At the Mobile World Congress 2026 in Barcelona, the narrative surrounding Direct-to-Device (D2D) satellite services reached a fever pitch. The exhibition floor was crowded with announcements of new partnerships between satellite operators and terrestrial mobile carriers, suggesting that a world without "dead zones" is not just a technical possibility, but an imminent global reality. For the consumer, the promise is elegantly simple: a standard smartphone that maintains a signal whether in a downtown canyon or a remote desert basin.

Yet, beneath the surface of these press releases lies a more fractured reality. The rush to market has produced a landscape defined by proprietary "silos"—closed systems where specific satellite constellations only communicate with specific mobile network operators using specialized, non-interoperable protocols. This lack of standardization threatens to turn a revolutionary utility into a tangled web of exclusive contracts, complicating the user experience and slowing the pace of global adoption.

The silo problem

The pattern is not unfamiliar. In the early decades of mobile telephony, competing network standards—GSM in Europe, CDMA in much of North America and parts of Asia—created a fragmented global landscape that took years and successive generations of technology to unify. D2D satellite connectivity now risks replicating that fragmentation at a moment when the industry ought to know better.

The core issue is structural. Each major satellite operator entering the D2D space has economic incentives to lock in carrier partnerships through proprietary integrations. A mobile operator that signs an exclusive agreement with one constellation gains a differentiating feature—satellite fallback coverage—but at the cost of interoperability. A subscriber roaming into a region served by a different constellation may find the feature simply does not work. Multiply this across dozens of markets and several competing constellations, and the result is a patchwork that undermines the very premise of ubiquitous coverage.

Standardization bodies have not been idle. The 3rd Generation Partnership Project (3GPP), the organization responsible for defining the technical specifications behind LTE and 5G, has been working on non-terrestrial network (NTN) standards designed to integrate satellite links into the broader mobile architecture. Release 17 of the 5G NR specification introduced foundational NTN support, and subsequent releases have aimed to refine it. But specification and deployment are different things. The commercial pressure to launch services ahead of competitors has, in several cases, outpaced the standards process, leading operators to build on interim, proprietary solutions that may not align with the eventual consensus framework.

Beyond the trade show floor

The technical hurdles extend beyond protocol compatibility. D2D satellite communication must contend with the physics of the link itself: the signal path between a low-Earth orbit satellite and a handheld device with a small antenna and limited transmission power is inherently constrained. Early commercial D2D offerings have largely been limited to messaging and emergency SOS functions. Broadband-like experiences remain a distant objective, one that demands not only better satellite hardware but also sophisticated coordination between orbital and terrestrial network layers to manage handoffs, spectrum sharing, and interference.
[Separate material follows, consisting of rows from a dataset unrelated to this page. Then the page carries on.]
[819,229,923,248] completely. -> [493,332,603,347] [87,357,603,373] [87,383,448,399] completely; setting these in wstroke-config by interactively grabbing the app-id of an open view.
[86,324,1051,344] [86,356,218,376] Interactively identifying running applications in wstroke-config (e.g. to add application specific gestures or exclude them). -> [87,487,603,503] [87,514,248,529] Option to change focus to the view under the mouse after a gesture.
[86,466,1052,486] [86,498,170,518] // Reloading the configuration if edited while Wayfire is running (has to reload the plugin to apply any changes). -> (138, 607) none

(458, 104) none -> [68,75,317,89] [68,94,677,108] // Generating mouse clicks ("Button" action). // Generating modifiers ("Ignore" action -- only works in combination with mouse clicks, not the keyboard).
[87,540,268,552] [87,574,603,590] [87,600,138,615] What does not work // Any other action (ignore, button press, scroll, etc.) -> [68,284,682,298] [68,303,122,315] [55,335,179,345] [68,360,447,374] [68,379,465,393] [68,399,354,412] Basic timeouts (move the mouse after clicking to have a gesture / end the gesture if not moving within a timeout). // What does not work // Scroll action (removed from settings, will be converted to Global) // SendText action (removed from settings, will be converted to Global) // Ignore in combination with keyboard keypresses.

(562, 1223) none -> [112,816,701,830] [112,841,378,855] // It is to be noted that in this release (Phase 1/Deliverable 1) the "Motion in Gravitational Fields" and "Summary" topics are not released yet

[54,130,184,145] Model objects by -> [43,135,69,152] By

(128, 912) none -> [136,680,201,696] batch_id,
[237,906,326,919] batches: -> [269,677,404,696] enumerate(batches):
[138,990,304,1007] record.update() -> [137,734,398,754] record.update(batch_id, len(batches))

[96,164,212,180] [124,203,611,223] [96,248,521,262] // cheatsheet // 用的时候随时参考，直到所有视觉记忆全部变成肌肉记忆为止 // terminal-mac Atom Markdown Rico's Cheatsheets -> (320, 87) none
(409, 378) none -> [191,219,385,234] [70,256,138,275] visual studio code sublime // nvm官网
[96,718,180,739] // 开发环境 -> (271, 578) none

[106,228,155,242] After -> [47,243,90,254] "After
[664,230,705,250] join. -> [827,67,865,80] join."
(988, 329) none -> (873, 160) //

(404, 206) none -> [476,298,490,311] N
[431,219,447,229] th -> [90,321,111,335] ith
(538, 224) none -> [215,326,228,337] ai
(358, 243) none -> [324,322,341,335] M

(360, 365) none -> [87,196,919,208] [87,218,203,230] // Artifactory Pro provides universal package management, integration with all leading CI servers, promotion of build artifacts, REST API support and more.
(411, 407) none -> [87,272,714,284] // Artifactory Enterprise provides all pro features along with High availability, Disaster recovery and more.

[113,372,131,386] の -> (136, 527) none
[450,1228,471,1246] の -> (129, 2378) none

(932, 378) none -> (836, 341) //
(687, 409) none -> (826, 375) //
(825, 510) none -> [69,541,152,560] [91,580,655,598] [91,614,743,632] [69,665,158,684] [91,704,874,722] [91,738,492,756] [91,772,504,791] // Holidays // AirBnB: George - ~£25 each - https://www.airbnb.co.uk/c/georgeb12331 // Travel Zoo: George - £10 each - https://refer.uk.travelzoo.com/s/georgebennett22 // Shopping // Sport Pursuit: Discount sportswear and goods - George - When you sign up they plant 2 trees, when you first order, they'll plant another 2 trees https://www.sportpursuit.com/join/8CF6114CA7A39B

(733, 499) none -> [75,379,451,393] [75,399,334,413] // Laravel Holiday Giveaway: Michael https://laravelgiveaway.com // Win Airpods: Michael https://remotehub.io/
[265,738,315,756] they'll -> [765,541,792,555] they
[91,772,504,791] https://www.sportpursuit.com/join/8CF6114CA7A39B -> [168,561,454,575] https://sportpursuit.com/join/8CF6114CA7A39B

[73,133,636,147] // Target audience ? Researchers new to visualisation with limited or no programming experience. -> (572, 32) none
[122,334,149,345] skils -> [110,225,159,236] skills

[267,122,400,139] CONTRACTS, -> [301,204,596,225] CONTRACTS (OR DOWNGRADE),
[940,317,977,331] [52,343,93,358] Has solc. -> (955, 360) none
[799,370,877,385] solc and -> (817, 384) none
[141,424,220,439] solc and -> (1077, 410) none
Spectrum allocation adds another layer of complexity. Regulatory regimes vary by country, and the frequencies available for satellite-to-handset communication must be coordinated with existing terrestrial users of the same bands. Without harmonized international spectrum policy, operators face a jurisdiction-by-jurisdiction negotiation process that further slows deployment and increases cost.

The history of communications infrastructure suggests that open architectures tend to win over time—not because they are technically superior at launch, but because network effects and scale economics eventually overwhelm closed systems. The internet itself is the canonical example. Whether D2D satellite services follow the same trajectory depends on whether the industry's incentive structures can be realigned before proprietary fragmentation becomes entrenched. The tension between first-mover commercial advantage and the long-term value of shared standards is the central dynamic to watch. How quickly—and whether—the ecosystem converges around open frameworks will determine if D2D fulfills its premise or becomes another technology whose potential was constrained by the business models built around it.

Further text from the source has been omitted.